Well, I run a well configured MTA on a residential DSL line. That's why I chose a high class ISP
who will never block ports. I do that on *my* firewall.
If there clueless people who run Windows and can't be arsed to learn how maintain their machine (do they maintain their car??), then kick them off the internet completely until they can a) learn how to look after
a flakey piece of crap written by MicroSoft - or b) use a proper OS - and learn how to look after it.
I would seriously object to my resonisble access to the Internet being messed up because
of people who can't be bothered... I have the same lack of respect for these people as I do
for some stupid fool in a car who can't be bothered to drive properly. In his case, (s)he
stands a chance of being nicked by a copper and banned.
If you want to run a mail server, at least get a static IP so you can be held accountable for any improper use of the Internet you might engage in (providing a resource for spammers is considered improper).

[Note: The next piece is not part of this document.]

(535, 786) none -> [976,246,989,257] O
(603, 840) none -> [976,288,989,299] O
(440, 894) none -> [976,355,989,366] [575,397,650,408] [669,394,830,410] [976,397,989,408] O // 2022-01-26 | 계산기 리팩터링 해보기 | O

To a degree this is a reasonable point. But there are linux folks I know who know what they are doing,
but have only Cable with no choice of a static IP. Tey had to make do with dyndns. Why should they
suffer?
Go here and tell me that actual poster of the metro police isn't the creepiest thing you've seen in a while.

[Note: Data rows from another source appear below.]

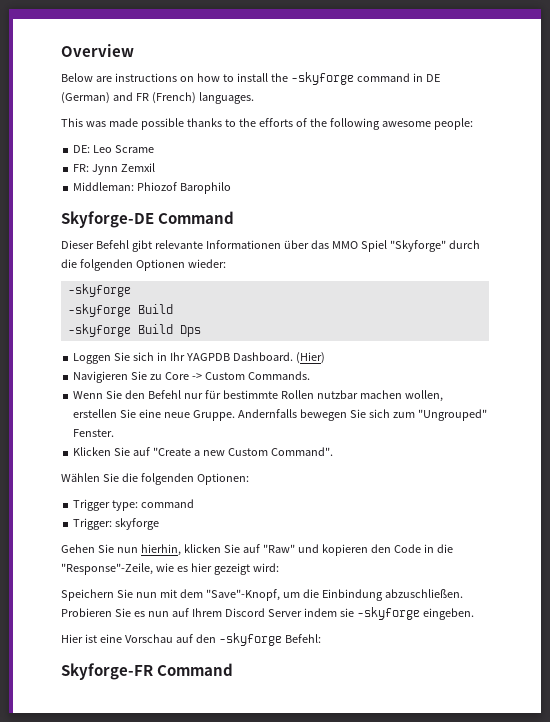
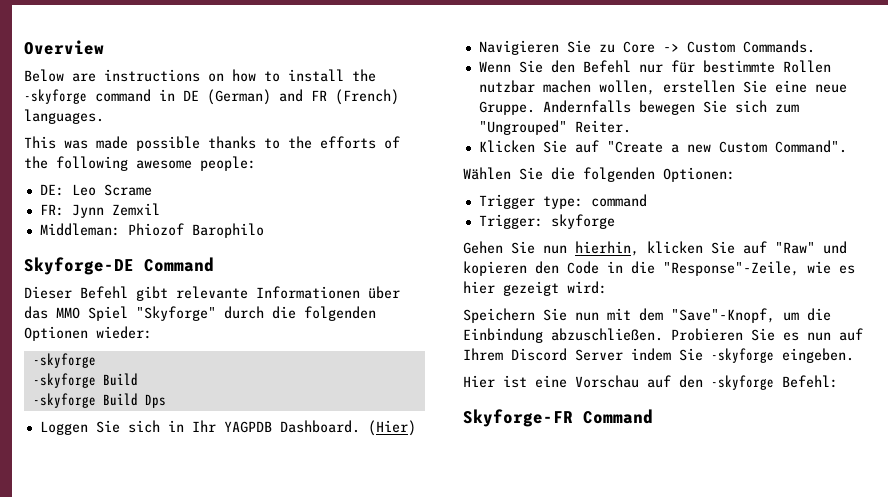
[73,429,115,437] Fenster. -> [574,120,631,133] Reiter.
[339,608,354,617] sie -> [679,348,703,361] Sie

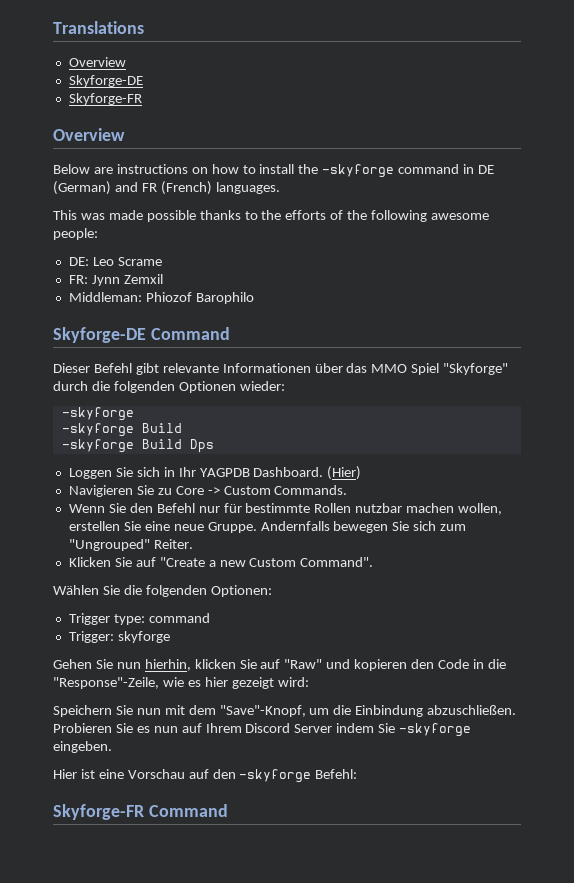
(24, 47) none -> [53,21,144,34] [68,57,126,67] [68,75,143,87] [68,93,142,105] Translations // Overview // Skyforge-DE // Skyforge-FR //

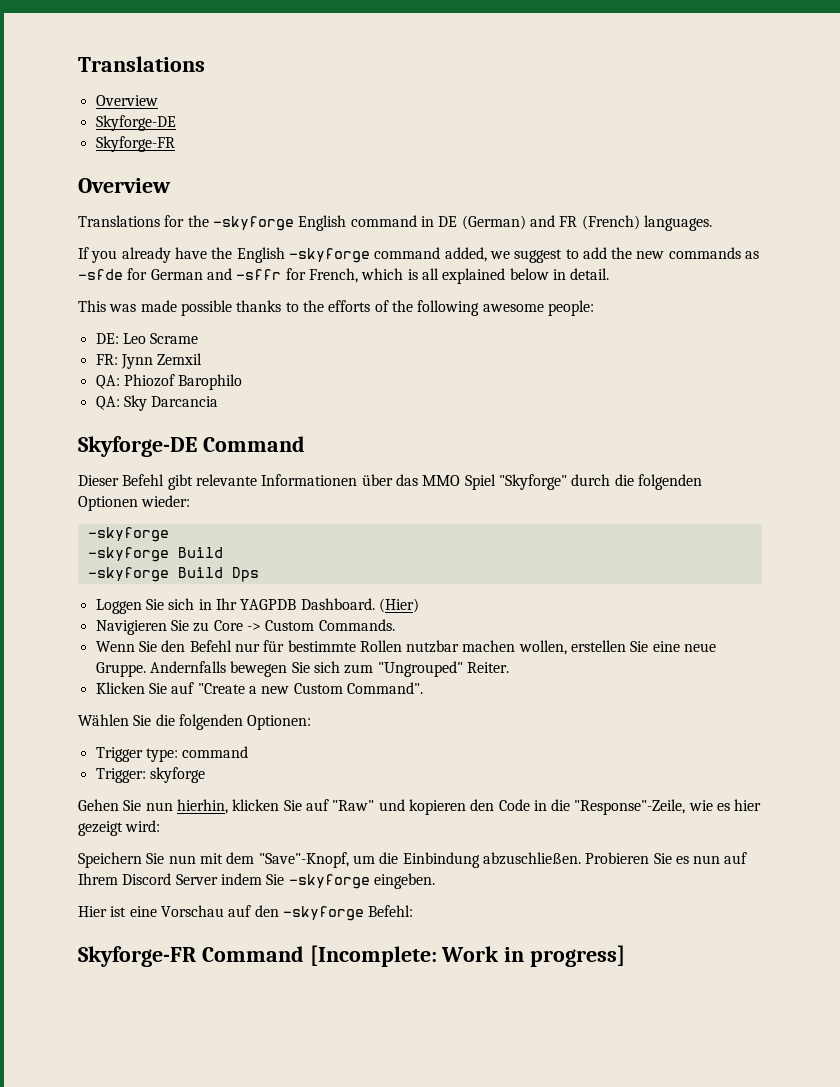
[53,164,295,174] Below are instructions on how to install -> [78,215,185,227] Translations for
(395, 171) none -> [298,215,347,231] English
(280, 188) none -> [78,247,760,263] [78,268,610,284] // If you already have the English -skyforge command added, we suggest to add the new commands as -sfde for German and -sffr for French, which is all explained below in detail.
[68,292,142,302] Middleman: -> [95,375,120,389] QA:
(254, 298) none -> [95,395,219,411] // QA: Sky Darcancia
(228, 810) none -> [309,945,626,967] [Incomplete: Work in progress]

Feck me. That is sooo 1942! I haven't seen one yet - but when I do, I feel
some gratuitous modification with a black marker pen coming on.
Next, the BBC's political programmes will open with the greeting
"And thank you, Minister, for taking the time to explain your policy
to the nation..."
Take speeding: when you speed, you save some journey time. When others speed, they endanger your life. Cameras on the road (as seen recently in France) tell individuals "your acts are not cost-free", and so they behave better.
Unfortunately, the presence of the Gatsos mean that all the police bugger
off safe in the knowledge that they not longer have to jmp out from
behind shrubbery with radar traps. Alas, they are now not observing all
the other more dangerous crap being performed routinely by Johnny A'hole
on the roads [tailgating, stupid manoeveurs, lack of indication].
Never mind, at least the Government's got a steady income stream.
If it is not reducing crime, perhaps it would have been wiser to put more police on the streets?
Amen, brother. Unfortunately the senior police and the government failed to a man
to graduate from the Univerity of the Bleeding Obvious.
There once was a plan devised, to do with Police "Panda" cars (cars driven by
regular police, not traffic division). They were suppsed to be stuffed full
of flatfoots (well, 4 - they're not very big cars). The driver would
drop a plod off, drive a few hundred yards to another street, drop off another plod
etc. After the last drop off, he'd drive round to collect the first plod who would
have performed the beat of a couple of streets, collect plods 2+3, then drive somewhere
else and repeat until end of shift.
The idea was fewer beat police could perform foot patrols and cover
(with random variation) a larger area, but with a statistically high
probability that they may walk down the street just when you were about to nick
that car.
Was this implemented - was it buggery. They just drive around - how
much observation can one do from a car compared to on foot or bicycle?
...only be a matter of time before private corporations are given access to 'manage' these systems...
Exactly. Just like my tax files were being managed by EDS, an effing American
Corporation with a piss poor employee reationship record. Not that I care it's
a Yankee company - I care that state data on me is being handled by:
a) A private corporation who don't go through the same level of security
vetting that even a minor civil servant does.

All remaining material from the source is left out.